Step 6: Record Your Observations

After running the auto, document what you saw:

ObservationValue / Description
Auto routine name
Starting position (x, y, heading)
Ending position (x, y, heading)
Total time (seconds)
Number of paths in the routine
Named Commands that fired
Did the robot follow the expected path?Yes / No / Partially
Any unexpected behavior?

Step 7: Iterate on the Routine

Based on your observations, make one adjustment and re-test:

Possible Adjustments

  1. Change a path waypoint — open PathPlanner GUI, adjust a waypoint, save, re-run simulation
  2. Adjust path constraints — increase or decrease max velocity/acceleration
  3. Change Named Command timing — move an event marker earlier or later along the path
  4. Add a new Named Command — register a new command and add it to the auto

After making your change:

  1. Stop the simulation (Ctrl+C in terminal or close the Sim GUI)
  2. Re-launch: ./gradlew simulateJava
  3. Run the auto again and compare

Change I made: _______________ Result: _______________


Step 8: Compare Before and After

Checkpoint: Auto Simulation
After running and iterating on your auto routine in simulation, answer: (1) What auto routine did you test and what did you observe? (2) What change did you make and how did it affect the result? (3) What's one limitation of testing autos in simulation vs on the real robot?

Strong answers include:

  1. Specific observations — e.g., “I ran our 2-piece auto. The robot followed the first path correctly but overshot the second pickup point by about 20cm. The total time was 12.3 seconds.”

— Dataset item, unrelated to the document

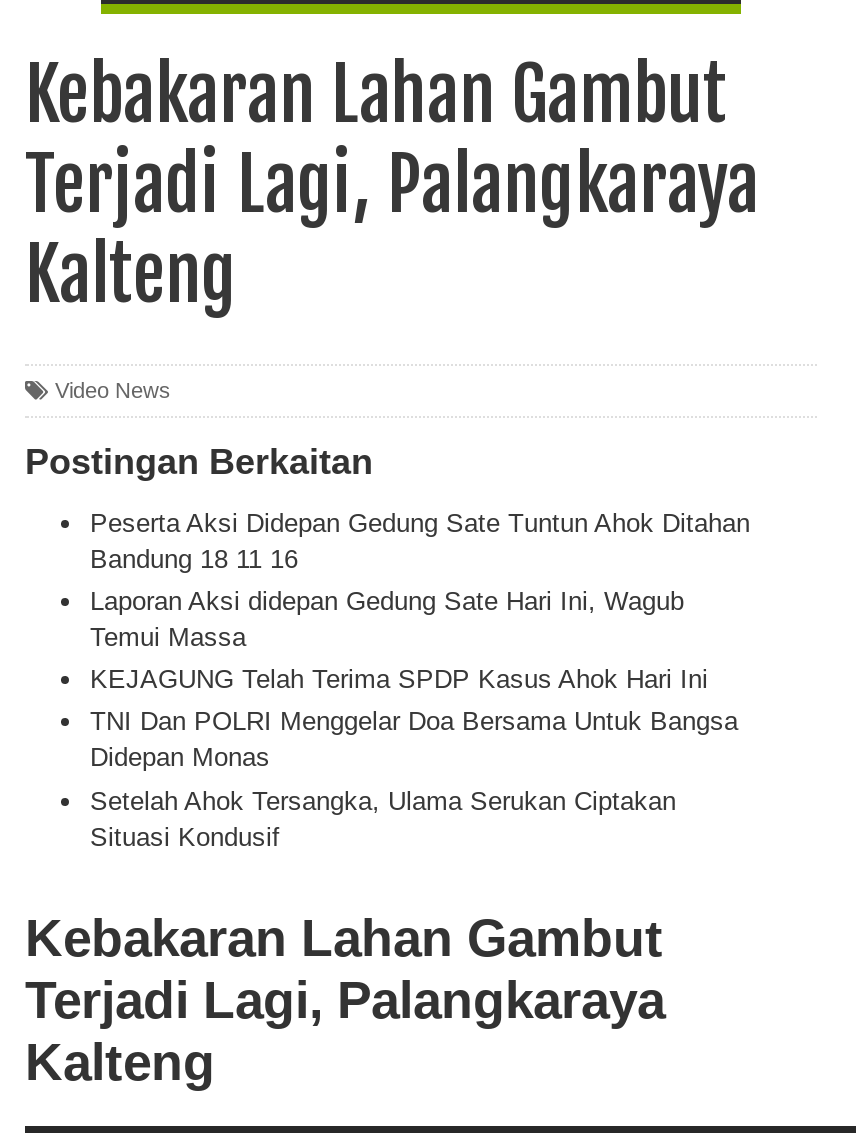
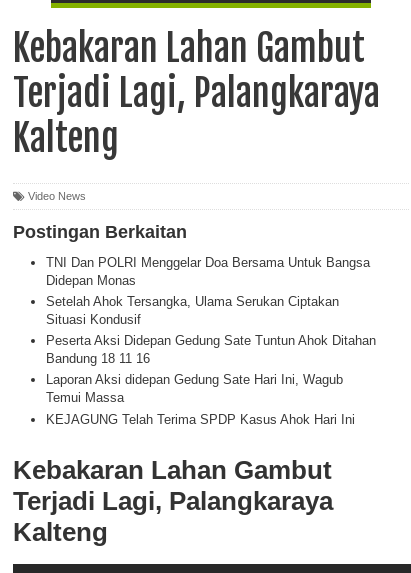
moved down: Peserta Aksi Didepan Gedung Sate Tuntun Ahok Ditahan | Bandung 18 11 16 | Laporan Aksi didepan Gedung Sate Hari Ini, Wagub | Temui Massa | KEJAGUNG Telah Terima SPDP Kasus Ahok Hari Ini

moved up: TNI Dan POLRI Menggelar Doa Bersama Untuk Bangsa | Didepan Monas | Setelah Ahok Tersangka, Ulama Serukan Ciptakan | Situasi Kondusif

  2. A specific change and result — e.g., “I reduced the max velocity on the second path from 4.0 m/s to 3.5 m/s and added a deceleration zone near the pickup. The overshoot was reduced and the robot stopped closer to the target.”

  3. A realistic limitation — e.g., “Simulation doesn’t model carpet friction or wheel slip, so the actual path following on the real field will be different. The PID gains that work in sim may need adjustment on the real robot. Also, game piece interactions aren’t simulated, so I can’t verify that the intake actually picks up the piece.”


Bonus: Run Multiple Autos

If your team has several auto routines, run each one in simulation:

  • Which one is fastest?
  • Which one is most reliable (follows the path most accurately)?
  • Are there any that fail or behave unexpectedly?

Document your findings and share them with your drive team — this information helps with match strategy.


What’s Next?

You’ve now used simulation to test and iterate on autonomous routines without a physical robot. In Lesson 6.5: Control Theory — PID, Feedforward, and Motion Profiling, you’ll dive into the math behind how your robot controls mechanisms precisely — the PID loops, feedforward calculations, and motion profiles that make accurate autonomous movement possible.